TASK INPUT below:
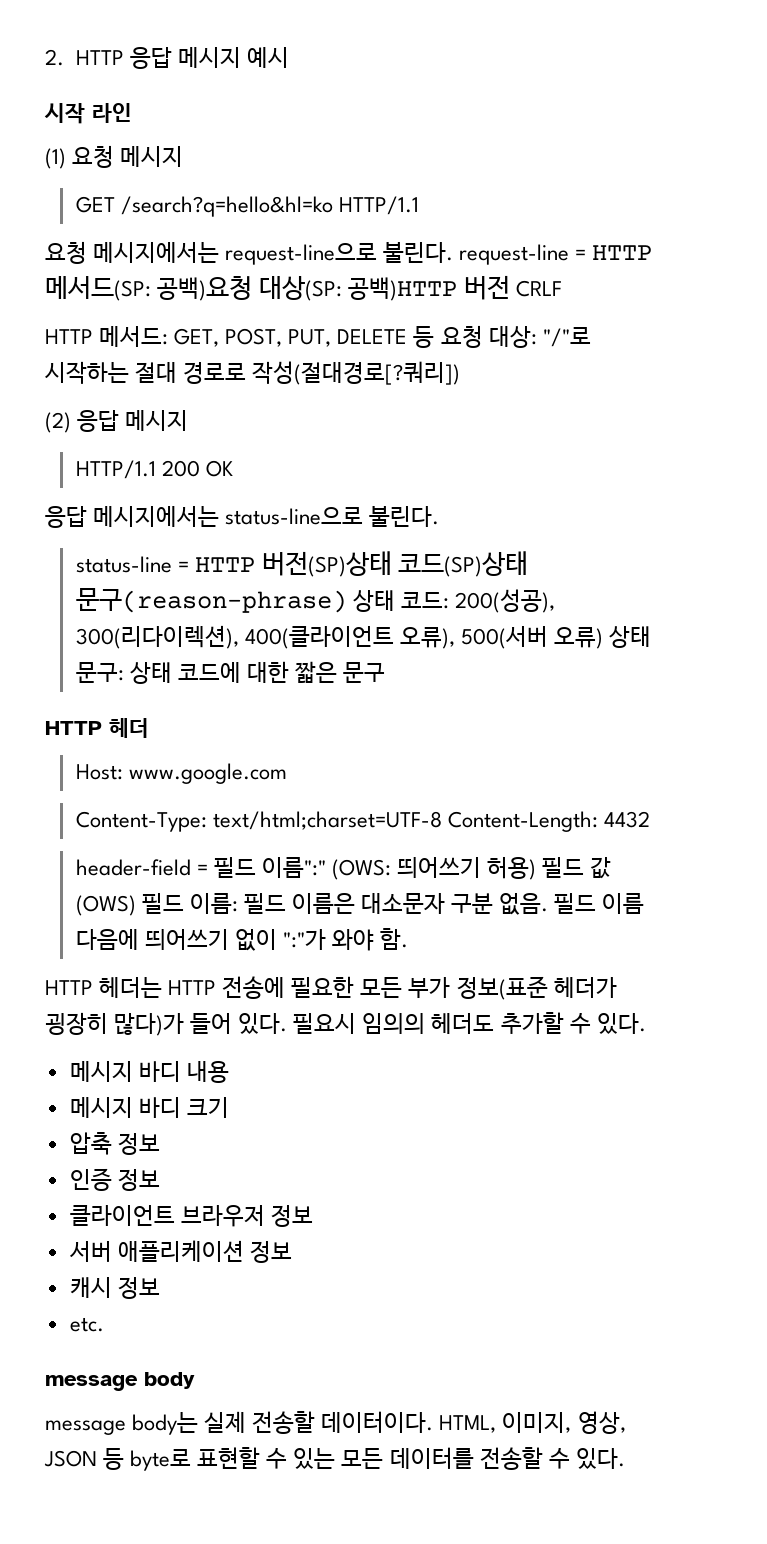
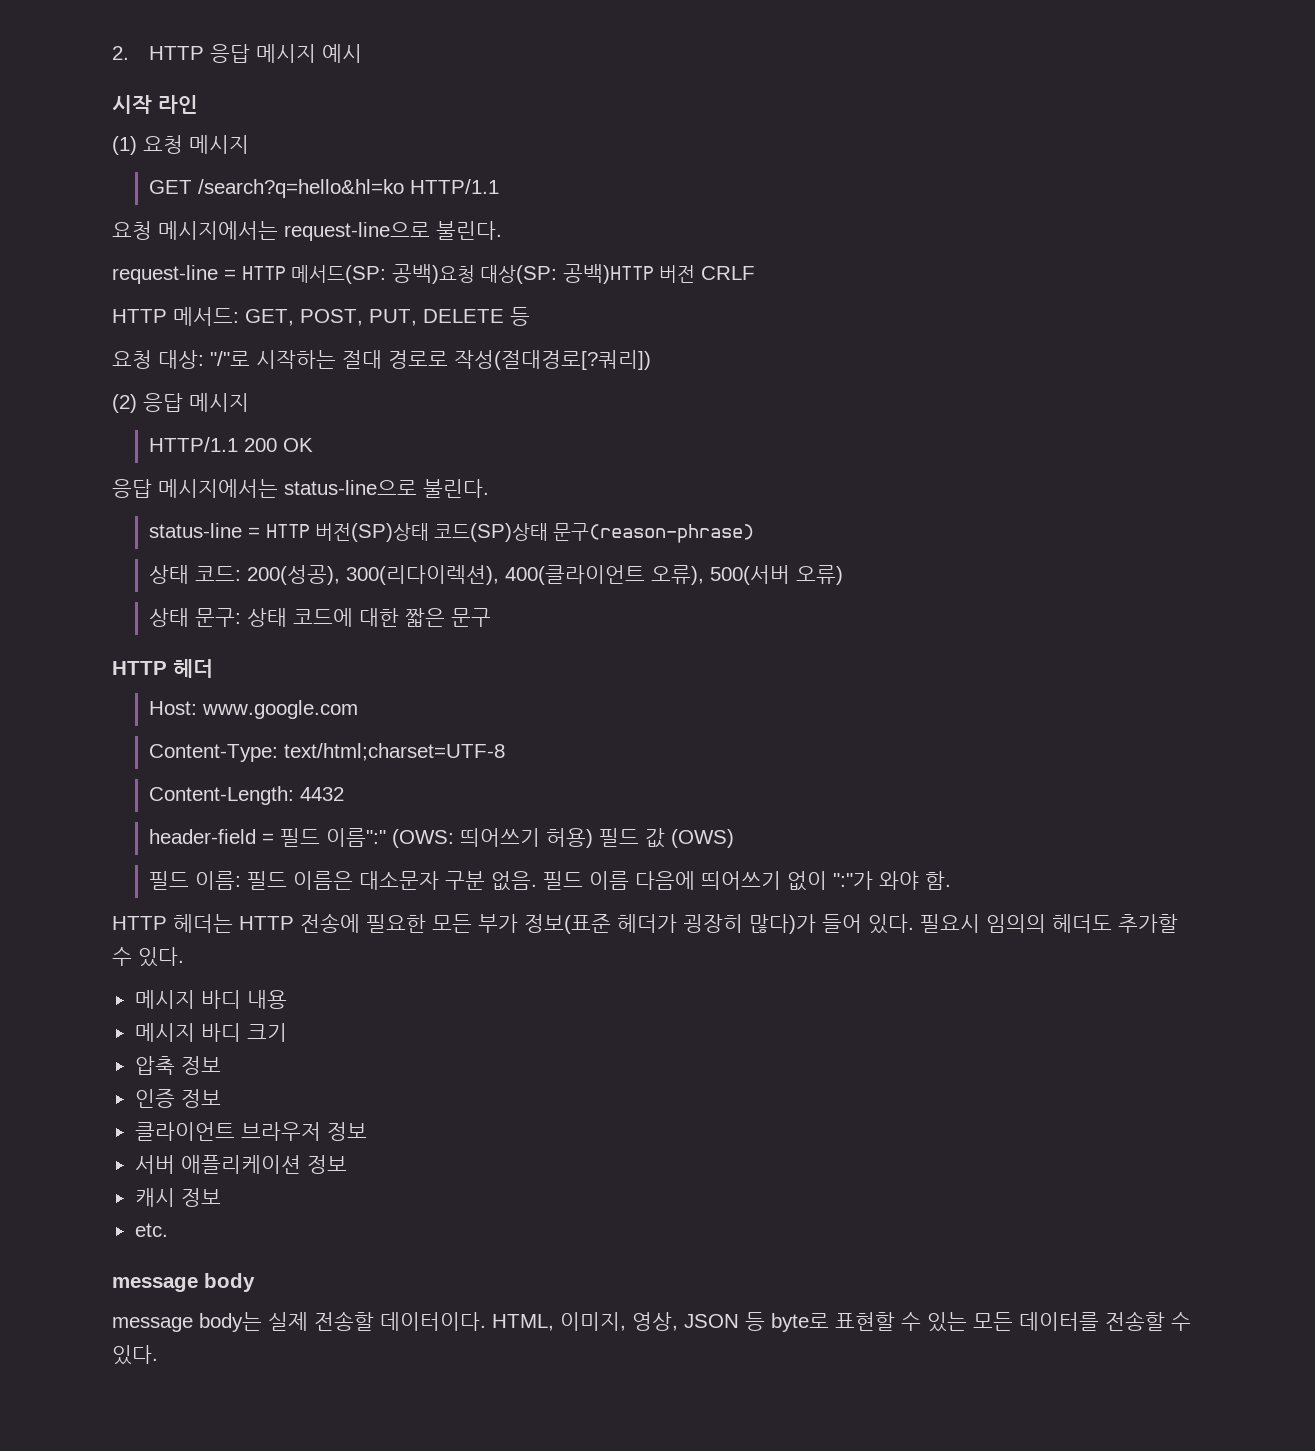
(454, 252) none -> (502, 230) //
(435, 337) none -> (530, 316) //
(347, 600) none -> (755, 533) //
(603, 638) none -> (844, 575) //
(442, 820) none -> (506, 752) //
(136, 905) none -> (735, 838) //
End of TASK INPUT.
## YOUR GOAL
Starting at the line that contains "(603, 638) none -> (844, 575) //", copy every line down to the last line of the records above, exactly as written.

## TASK OUTPUT
(603, 638) none -> (844, 575) //
(442, 820) none -> (506, 752) //
(136, 905) none -> (735, 838) //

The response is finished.